Moreover, I’ve been dumbfounded by my own continued mourning of the loss of my dog.

Because, as I mentioned, I’m black. Black people “aren’t supposed” to mourn over anything too long, let alone a lost dog. Studies have shown that black and white people alike assume black people can take more pain in this world. So days later, why am I still in mourning, especially over an animal? ‘Get with it, Jennifer. A dog is just a dog… right?’

Photo: Courtesy of
Photo: Courtesy of Jennifer Epperson

In mourning for Kenny, everything has been a first. The first time I got ice from the refrigerator without him sitting up extra upright to convince me to drop a cube on the ground for him. The first time I went out for a run without grabbing his leash to accompany me. The first time I cleaned my apartment without him coming to get a whiff of my organic cleaning products, giving me the look of, “Girl, you still think that stuff is going to actually clean up this mess?!” Everything I have done since giving him up has been in the shadow of his looming absence.

And yet, I’m black. I’m a black woman who should be well-versed in suffering. Though psychological studies are beginning to disprove this assumption, I’m still operating in the mindset that I’m supposed to be able to quickly adjust to loss. Every time a close friend asks how I’m doing, I preface the update on my fragile emotional state of sadness with, “This is so weird, but…” Just as I was texting another concerned friend, “Totally weird, but-” I stopped in my text tracks.

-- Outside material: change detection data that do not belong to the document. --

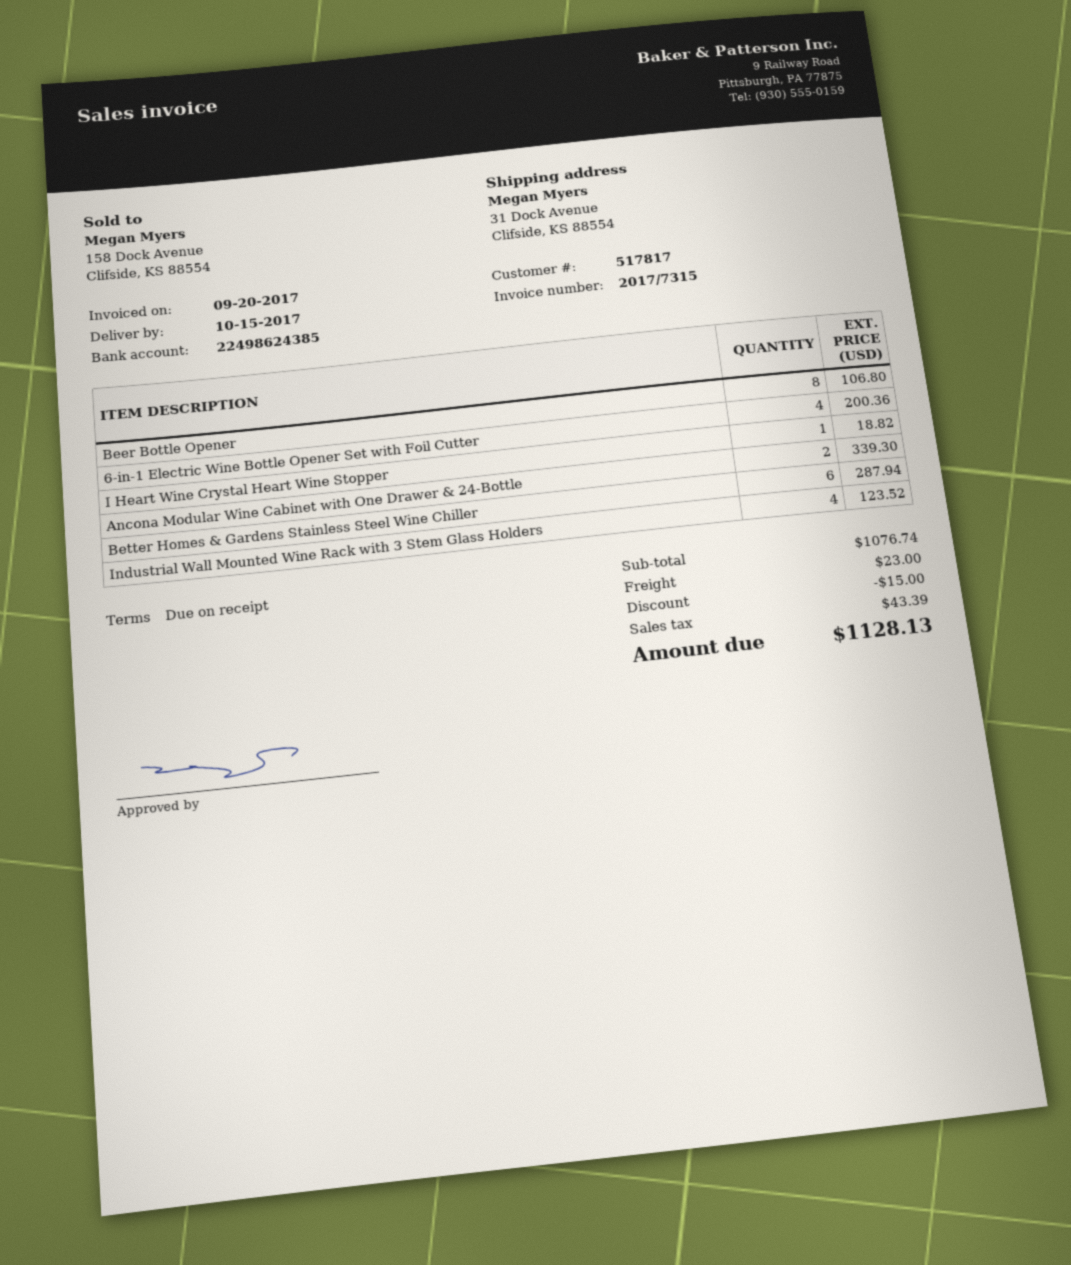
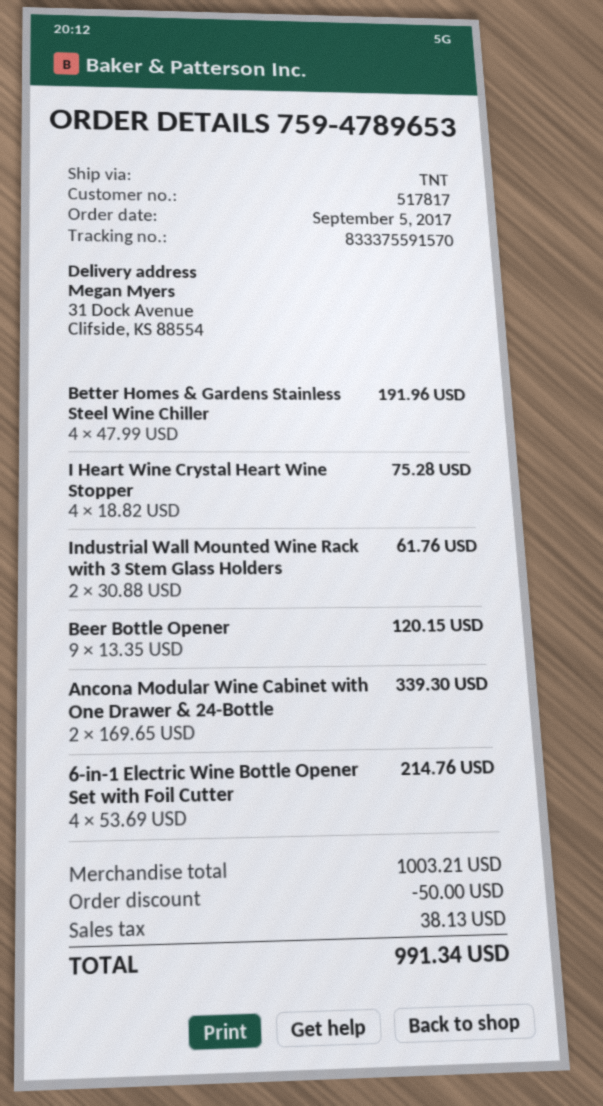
Beer Bottle Opener: 8 for 106.80 -> 9 for 120.15
6-in-1 Electric Wine Bottle Opener Set with Foil Cutter: 4 for 200.36 -> 4 for 214.76
I Heart Wine Crystal Heart Wine Stopper: 1 for 18.82 -> 4 for 75.28
Better Homes & Gardens Stainless Steel Wine Chiller: 6 for 287.94 -> 4 for 191.96
Industrial Wall Mounted Wine Rack with 3 Stem Glass Holders: 4 for 123.52 -> 2 for 61.76
subtotal: 1076.74 -> 1003.21
discount: 15.00 -> 50.00
shipping: 23.00 -> none
tax: 43.39 -> 38.13
total: 1128.13 -> 991.34

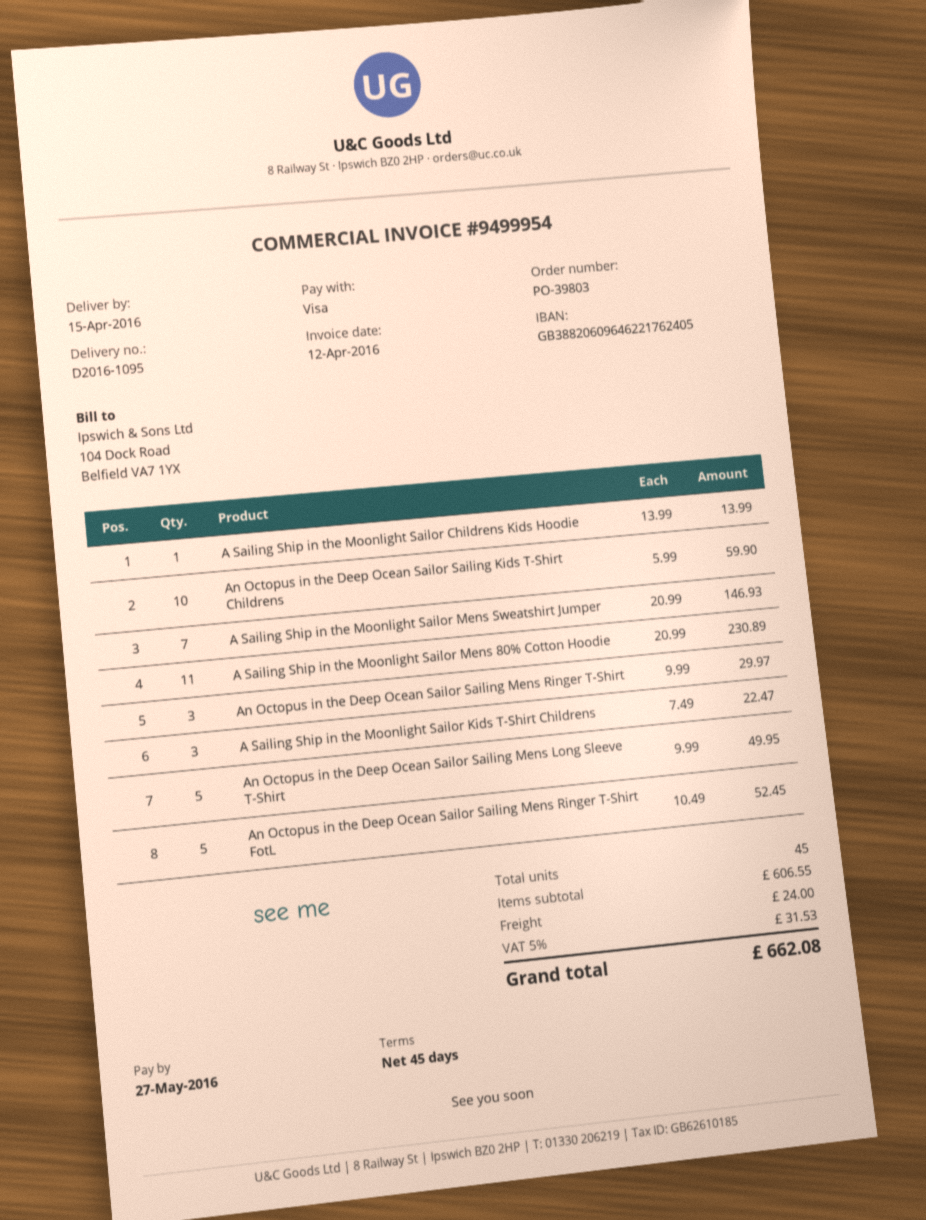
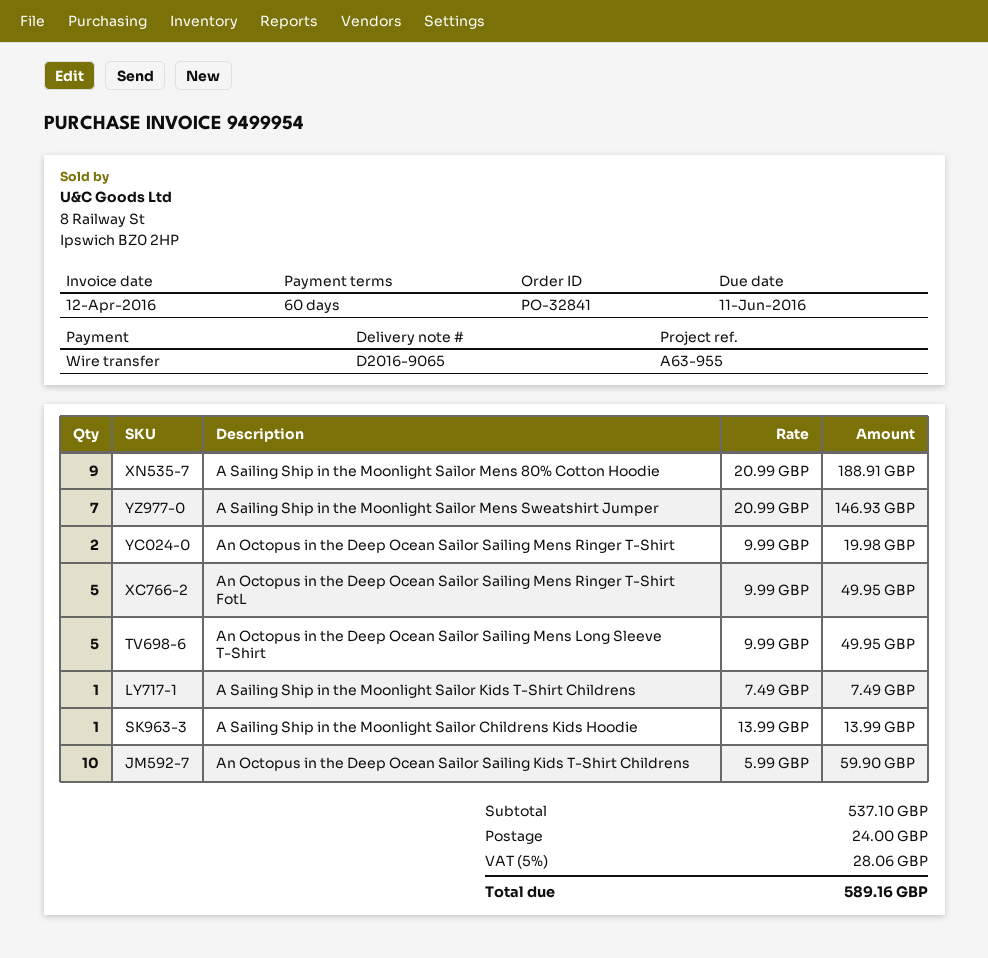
order number: PO-39803 -> PO-32841
delivery note number: D2016-1095 -> D2016-9065
payment terms: 45 days -> 60 days
due date: 2016-05-27 -> 2016-06-11
payment method: Visa -> bank transfer
A Sailing Ship in the Moonlight Sailor Mens 80% Cotton Hoodie: 11 x 20.99 = 230.89 -> 9 x 20.99 = 188.91
An Octopus in the Deep Ocean Sailor Sailing Mens Ringer T-Shirt: 3 x 9.99 = 29.97 -> 2 x 9.99 = 19.98
A Sailing Ship in the Moonlight Sailor Kids T-Shirt Childrens: 3 x 7.49 = 22.47 -> 1 x 7.49 = 7.49
An Octopus in the Deep Ocean Sailor Sailing Mens Ringer T-Shirt FotL: 5 x 10.49 = 52.45 -> 5 x 9.99 = 49.95
subtotal: 606.55 -> 537.10
tax: 5% = 31.53 -> 5% = 28.06
total: 662.08 -> 589.16

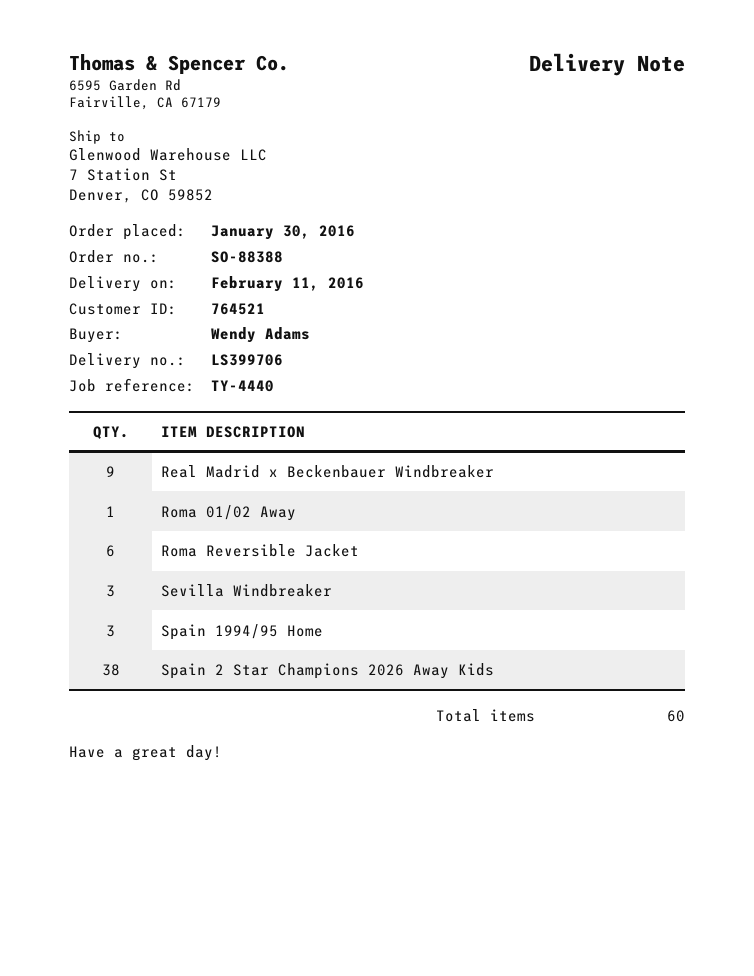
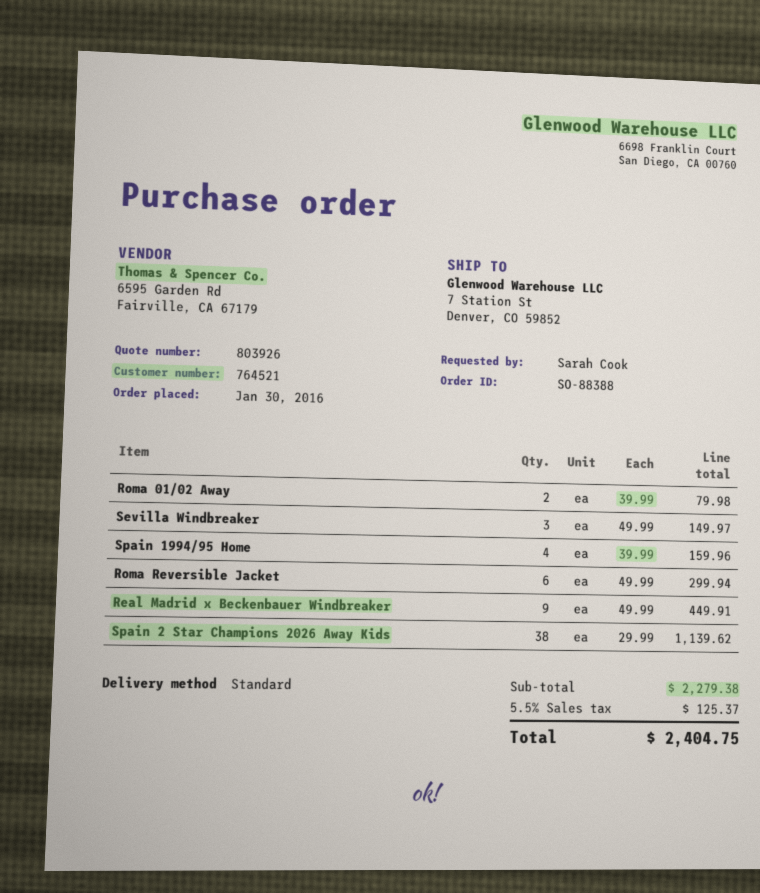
ordered by: Wendy Adams -> Sarah Cook
Roma 01/02 Away: 1 -> 2
Spain 1994/95 Home: 3 -> 4

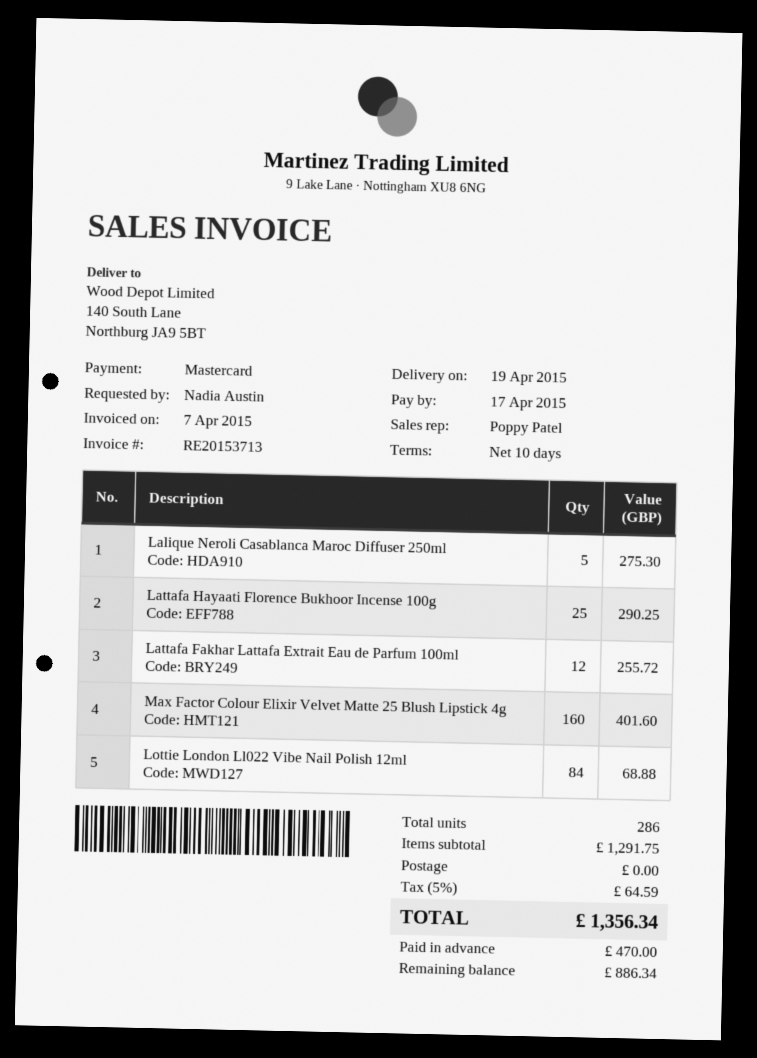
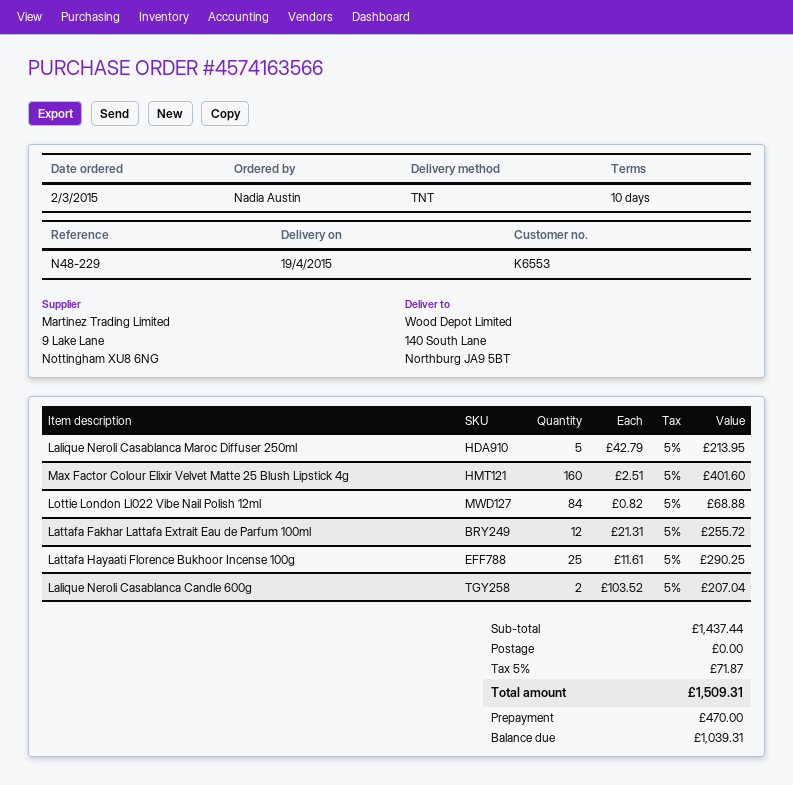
Lalique Neroli Casablanca Maroc Diffuser 250ml: 5 for 275.30 -> 5 for 213.95
Lalique Neroli Casablanca Candle 600g: none -> 2 for 207.04
subtotal: 1291.75 -> 1437.44
tax: 5% = 64.59 -> 5% = 71.87
total: 1356.34 -> 1509.31
balance: 886.34 -> 1039.31

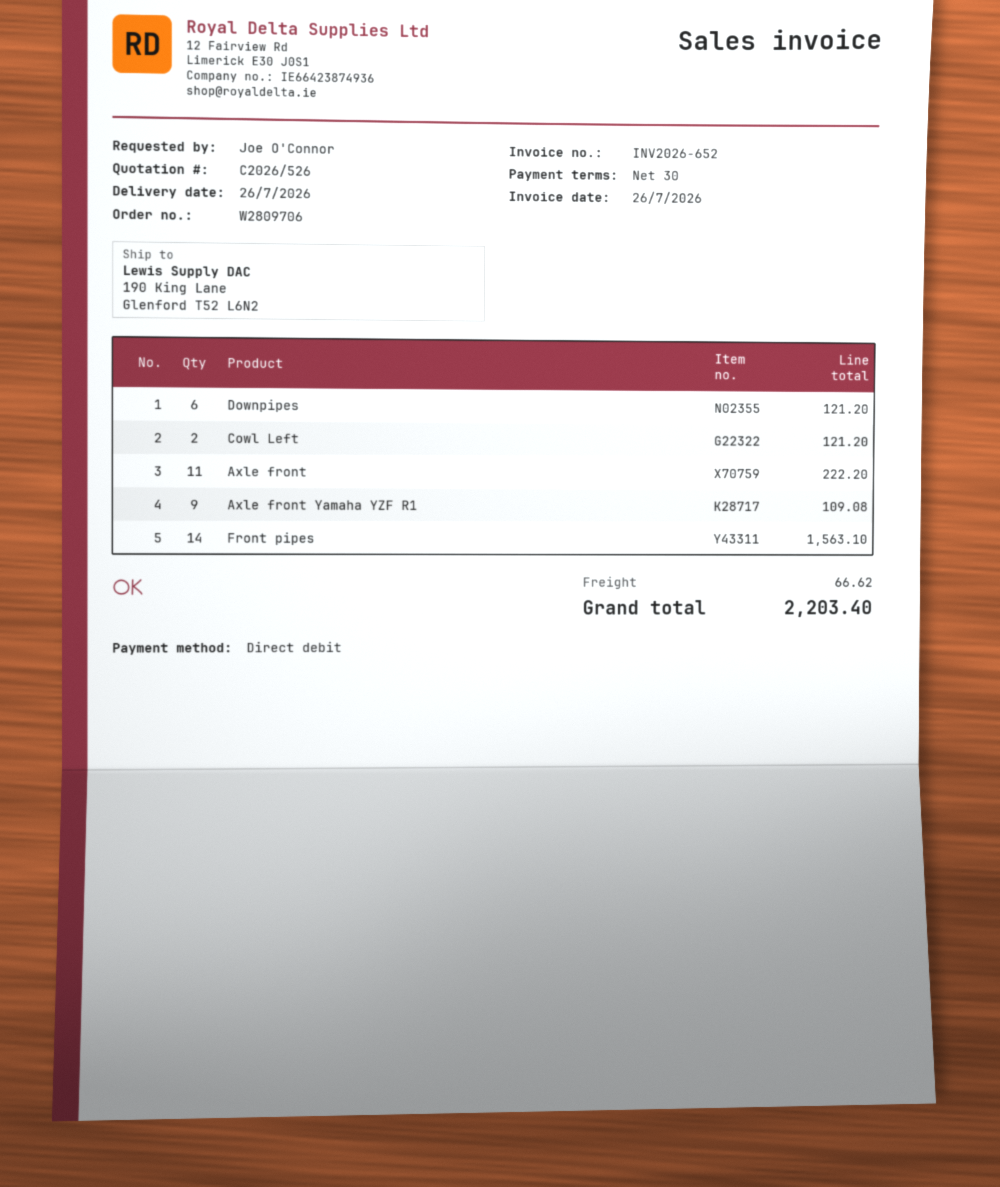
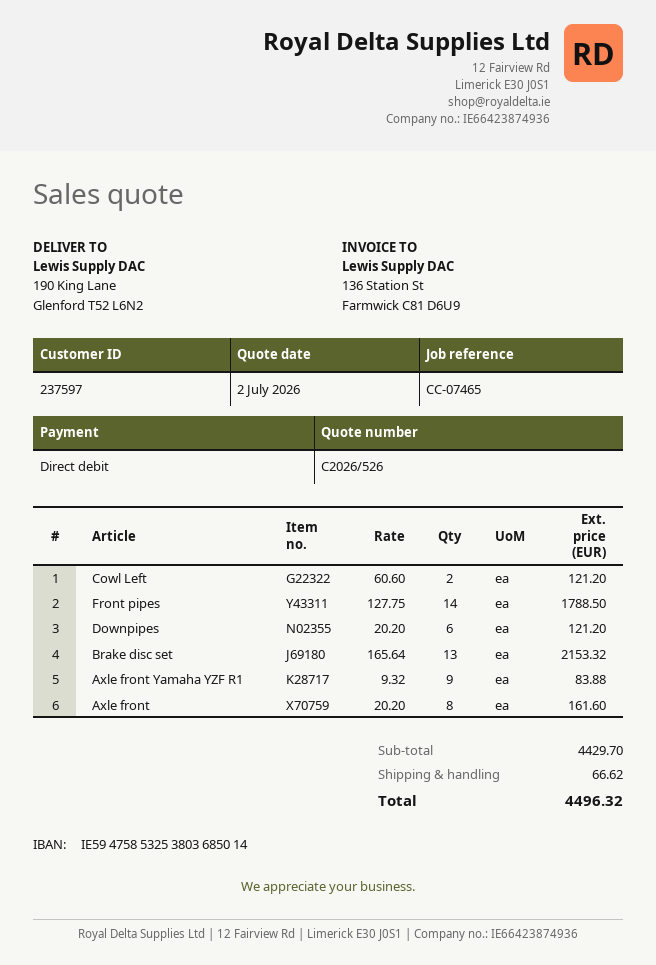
Axle front: 11 for 222.20 -> 8 for 161.60
Axle front Yamaha YZF R1: 9 for 109.08 -> 9 for 83.88
Front pipes: 14 for 1563.10 -> 14 for 1788.50
Brake disc set: none -> 13 for 2153.32
total: 2203.40 -> 4496.32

I don’t need to make excuses for my emotions.

I don’t have to carry the unforgiving weight of societal expectations in something as intimate and raw as grieving the loss of a companion.

Though I’m not grieving his loss in the same way I’d grieve the loss of a human companion, I like to believe that my heart is big enough and smart enough to appropriately accommodate all of these feelings. I choose to believe that in 2016, we’ve progressed enough to remove “deeply experience grief” from the metaphorical list of things black people don’t do.

Now, if you’ll excuse me, I need to put the finishing touches on my Celine Dion-backed slideshow of Kenny so that I can memorialize my companion… something we all do.